El abuelo y nosotros, correligionarios corleoneanos, elegimos, como dijo François Truffaut alguna vez, el reflejo de la vida a la vida misma. Entendemos y celebramos el sentido de la existencia como Woody Allen en el final de Hannah y sus hermanas, metido en una sala de cine, entendiendo (para salvarse) que no hay más que eso, eso que trasciende, como trascenderá El Padrino “en las presuntivas aguas del Tiempo; sospechándose poseedor del sentido reticente o ausente de la in­concebible palabra eternidad”. Entonces, choquemos las copas y gritemos «cent’ anni» (cincuenta en este caso)… Por cien años más de realidades.
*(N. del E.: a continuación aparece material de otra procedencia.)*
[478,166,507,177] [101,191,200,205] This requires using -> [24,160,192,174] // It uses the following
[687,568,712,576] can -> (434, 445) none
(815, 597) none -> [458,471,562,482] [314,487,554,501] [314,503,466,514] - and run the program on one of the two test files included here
El padrino (The Godfather; Estados Unidos, 1972). Dirección: Francis Ford Coppola. Guion: Francis Ford Coppola y Mario Puzo (basado en la novela homónima del escritor). Fotografía: Gordon Willis. Música: Nino Rota. Reparto: Marlon Brando, Al Pacino, James Caan, Robert Duvall, Diane Keaton, John Cazale, Talia Shire, Richard S. Castellano, Sterling Hayden, Gianni Russo, Rudy Bond, John Marley, Richard Conte, entre otros. Duración: 175 minutos.